Today’s Medical Developments (TMD): What need prompted the development of this injection system?
Patrick Anquetil (PA): There is an unmet need for patients suffering from chronic conditions that require regular injections to manage them. The most powerful drugs to address these conditions can only be administered with a needle and syringe, leading to tremendous patient anxiety in many, and in some cases, patients are not able to reach a successful outcome.
TMD: How long did it take to develop the injection system?
PA: The original platform was developed at Massachusetts Institute of Technology (MIT) throughout five years. Portal Instruments licensed the technology from MIT in 2014, and since then, our engineers have gone through seven generations of the device, including two clinical-grade devices. Our strategy as a company is to equip our engineers with state-of-the-art tools so they can design, build, test, and then iterate. On average, we have a new platform every six months.
TMD: What design features were considered during development?
PA: Key design considerations have been: ease of use, comfort, and giving a positive emotion about the overall therapy/treatment.
TMD: Describe the various components that go into the system.
PA: The internal components are a linear actuator, battery, and power management system – a logic controller based on an ARM [Advanced RISC (reduced instruction set pmputing) Machine] processor platform. The injection button is easy to press, and the housing is made from plastic. The cartridge is a pharma pre-filled, single-use, disposable that is easy to fill, fitting the standard format for filling on a typical aseptic fill/finish pharma line.

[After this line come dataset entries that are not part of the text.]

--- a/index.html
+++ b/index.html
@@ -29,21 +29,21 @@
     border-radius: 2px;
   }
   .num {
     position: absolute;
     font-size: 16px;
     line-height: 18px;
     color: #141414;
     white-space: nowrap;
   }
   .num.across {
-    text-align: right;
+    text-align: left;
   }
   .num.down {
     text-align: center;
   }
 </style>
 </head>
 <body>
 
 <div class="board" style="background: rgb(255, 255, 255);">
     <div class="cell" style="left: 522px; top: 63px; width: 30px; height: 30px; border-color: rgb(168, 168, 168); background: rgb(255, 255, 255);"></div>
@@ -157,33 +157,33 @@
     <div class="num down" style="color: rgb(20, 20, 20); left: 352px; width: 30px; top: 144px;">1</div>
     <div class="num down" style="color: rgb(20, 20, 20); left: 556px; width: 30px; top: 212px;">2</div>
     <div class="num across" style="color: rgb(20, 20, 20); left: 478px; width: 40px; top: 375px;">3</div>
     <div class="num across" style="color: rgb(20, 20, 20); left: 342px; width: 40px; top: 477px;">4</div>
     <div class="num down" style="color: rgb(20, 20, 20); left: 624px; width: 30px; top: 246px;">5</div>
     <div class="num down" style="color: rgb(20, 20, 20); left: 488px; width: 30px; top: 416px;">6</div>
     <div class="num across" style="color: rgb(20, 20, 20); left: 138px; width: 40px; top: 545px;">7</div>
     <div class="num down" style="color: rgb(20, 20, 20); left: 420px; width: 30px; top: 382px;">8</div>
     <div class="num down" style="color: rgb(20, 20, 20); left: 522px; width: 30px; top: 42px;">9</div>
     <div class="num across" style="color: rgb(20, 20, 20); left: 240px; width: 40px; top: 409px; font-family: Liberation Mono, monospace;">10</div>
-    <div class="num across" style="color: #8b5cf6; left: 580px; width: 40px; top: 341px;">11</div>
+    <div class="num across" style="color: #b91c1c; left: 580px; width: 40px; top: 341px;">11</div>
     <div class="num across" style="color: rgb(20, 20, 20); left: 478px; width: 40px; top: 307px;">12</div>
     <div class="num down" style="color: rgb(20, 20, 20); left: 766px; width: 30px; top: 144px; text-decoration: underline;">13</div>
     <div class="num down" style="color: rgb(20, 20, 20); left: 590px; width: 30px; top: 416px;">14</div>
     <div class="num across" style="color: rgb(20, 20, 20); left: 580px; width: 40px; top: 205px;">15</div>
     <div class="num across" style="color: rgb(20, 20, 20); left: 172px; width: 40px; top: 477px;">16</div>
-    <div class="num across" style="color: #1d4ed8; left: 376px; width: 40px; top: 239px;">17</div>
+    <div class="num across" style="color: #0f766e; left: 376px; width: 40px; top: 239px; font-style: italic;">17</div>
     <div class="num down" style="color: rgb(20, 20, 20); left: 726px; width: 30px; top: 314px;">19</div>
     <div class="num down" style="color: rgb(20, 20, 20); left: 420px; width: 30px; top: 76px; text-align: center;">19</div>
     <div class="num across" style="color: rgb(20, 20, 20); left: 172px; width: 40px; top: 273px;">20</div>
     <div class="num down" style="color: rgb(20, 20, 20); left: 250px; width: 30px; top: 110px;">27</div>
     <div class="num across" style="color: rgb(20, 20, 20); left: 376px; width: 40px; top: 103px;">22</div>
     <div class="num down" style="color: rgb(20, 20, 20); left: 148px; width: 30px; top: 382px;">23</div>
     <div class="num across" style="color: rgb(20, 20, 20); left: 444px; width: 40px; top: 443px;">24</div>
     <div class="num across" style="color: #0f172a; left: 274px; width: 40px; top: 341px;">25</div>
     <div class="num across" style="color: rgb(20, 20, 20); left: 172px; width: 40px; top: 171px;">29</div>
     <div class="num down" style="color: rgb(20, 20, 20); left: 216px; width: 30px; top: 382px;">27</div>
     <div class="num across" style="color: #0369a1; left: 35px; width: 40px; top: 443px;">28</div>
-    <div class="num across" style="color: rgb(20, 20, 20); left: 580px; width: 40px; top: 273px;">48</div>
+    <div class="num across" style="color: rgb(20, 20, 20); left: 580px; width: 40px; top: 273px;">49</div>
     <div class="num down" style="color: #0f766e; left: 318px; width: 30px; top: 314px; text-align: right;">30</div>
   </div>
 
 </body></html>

TMD: Are any parts manufactured in-house or are contact manufacturers used for components manufacturing?
PA: We only manufacture prototypes in-house as part of our rapid prototyping strategy. Our strategy is to partner with leading contract manufacturing organizations for all our components.

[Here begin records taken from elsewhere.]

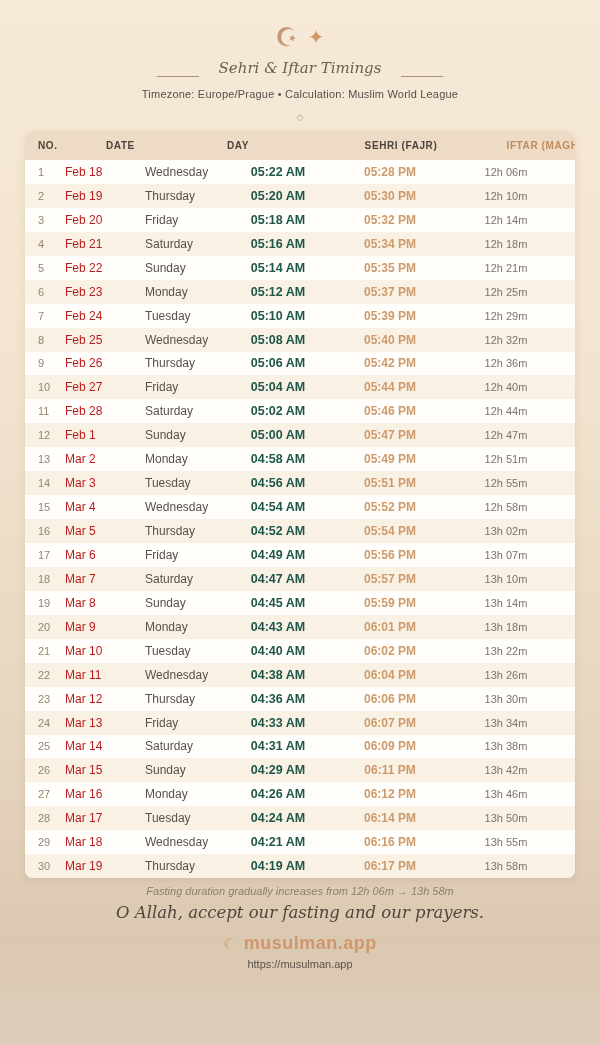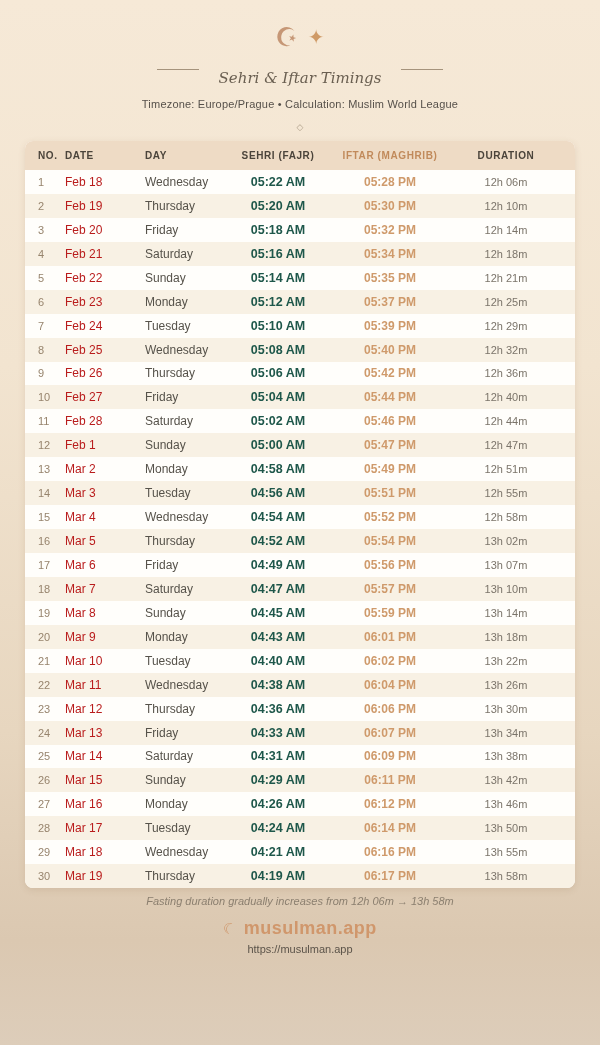--- a/index.html
+++ b/index.html
@@ -11,42 +11,42 @@
   }
   .page { width: 600px; height: 1045px; display: flex; flex-direction: column; align-items: center; }
 
   
   .hdr { text-align: center; margin-top: 24px; }
   .title-row { display: flex; align-items: center; justify-content: center; gap: 9px; }
   .crescent { color: #c69776; font-size: 26px; line-height: 1; transform: rotate(15deg); }
   .sparkle  { color: #cf9a66; font-size: 20px; line-height: 1; }
   h1.title  { font-family: "DejaVu Serif", serif; font-size: 31px; font-weight: 400; color: #4b4136; letter-spacing: 0.5px; line-height: 1.05; }
   h2.loc    { font-family: "DejaVu Serif", serif; font-size: 18px; font-weight: 700; color: #4b4136; margin-top: -2px; }
-  .divider  { display: flex; align-items: flex-start; justify-content: center; gap: 20px; margin-top: 19px; }
+  .divider  { display: flex; align-items: flex-end; justify-content: center; gap: 20px; margin-top: 9px; }
   .divider .line { width: 42px; height: 1px; background: #a5937c; }
   .subtitle { font-family: "DejaVu Serif", serif; font-style: italic; font-size: 15px; color: #6a5f51; }
   .meta     { font-size: 11px; color: #56504a; margin-top: 11px; letter-spacing: 0.2px; }
   .ornament { font-size: 9px; color: #b1a28c; margin-top: 12px; }
 
   
   .card {
     width: 550px; margin-top: 9px; background: #fffefb;
     border-radius: 8px; overflow: hidden;
     box-shadow: 0 2px 7px rgba(130, 95, 55, 0.14);
   }
   .thead, .trow {
     display: grid;
     grid-template-columns: 40px 80px 82px 102px 122px auto;
     align-items: center;
     padding-right: 14px;
   }
   .thead {
     height: 29px; background: #eedbc5;
     font-size: 10px; font-weight: 700; letter-spacing: 0.6px;
-    color: #4b443b; text-transform: uppercase;
+    color: #4b443b; text-transform: uppercase; gap: 41px;
   }
   .thead .c-iftar { color: #c18a5b; }
   .trow { height: 23.95px; background: #fffefb; }
   .trow.alt { background: #f8f1e4; }
   .cell { white-space: nowrap; }
   .c-no    { padding-left: 13px; }
   .c-sehri, .c-iftar, .c-dur { text-align: center; }
   .trow .c-no    { font-size: 11px; color: #97846d; }
   .trow .c-date  { font-size: 12px; color: #b91c1c; }
   .trow .c-day   { font-size: 12px; color: #56524a; }
@@ -332,20 +332,21 @@
           <span class="cell c-day">Thursday</span>
           <span class="cell c-sehri">04:19 AM</span>
           <span class="cell c-iftar">06:17 PM</span>
           <span class="cell c-dur">13h 58m</span>
         </div>
       </div>
   </section>
 
   <footer class="ftr">
     <div class="fasting-note">Fasting duration gradually increases from 12h 06m → 13h 58m</div>
+    <div class="dua">O Allah, accept our fasting and our prayers.</div>
     <div class="brand">
       <span class="b-crescent">☾</span>
       <span class="b-name">musulman.app</span>
     </div>
     <div class="url">https://musulman.app</div>
   </footer>
 
 </div>
 
 </body></html>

TMD: What processes and equipment are used for prototyping?
PA: In-house prototyping we use standard mills and lathe with glass scales; a CNC production-grade turning center; a 3D printer; and a laser cutter.
TMD: Is the piston in the system standard or specific to the device?
PA: The device includes a custom piston and there is a standard, off-the-shelf rubber stopper in the piston.
TMD: How is the piston controlled to administer the drugs to the patient?
PA: Control of the piston is through a computer-based, closed-loop feedback control with a feedback control loop running at 10kHz. The control loop makes sure that the device injects the right volume at the right time. It is a bit like cruise control where a car can maintain a pre-set velocity, irrespective of terrain. In the case of the Portal device, the controller makes sure the drug is administered in the same way, irrespective of the drug’s viscosity.
TMD: How is medication injected?
PA: We pressurize the drug to form a very fine jet that is one-third the diameter of a typical needle and syringe. The jet comes out at high speed (200m/s) and creates enough pressure on the skin to pierce it. Our control algorithm is such that we control the pierce phase to dial in injection tissue depth. Once we are at the right depth, the device slows down the jet and fills in the drug at that particular tissue depth.
TMD: How long does it take to deliver the injection through the skin?
PA: It takes 0.3 seconds to deliver 1mL – equivalent to doing 2 to 3 vaccines.
TMD: Are there specific body locations where this is designed to be used?
PA: At this time we’ve tested our device in the abdomen.
TMD: What is the difference between Portal Instruments’ injector and other needle-free systems in development?
PA: We have the only closed-loop feedback, needle-free, drug-delivery device. It is also one of the only few devices that can perform a 1mL needle-free injection. Legacy devices typically are only able to deliver 0.2mL to 0.5mL.
TMD: When do you hope the device will make it through the U.S. FDA approval process and on the market?
PA: We hope to launch a device in the market in the next two years.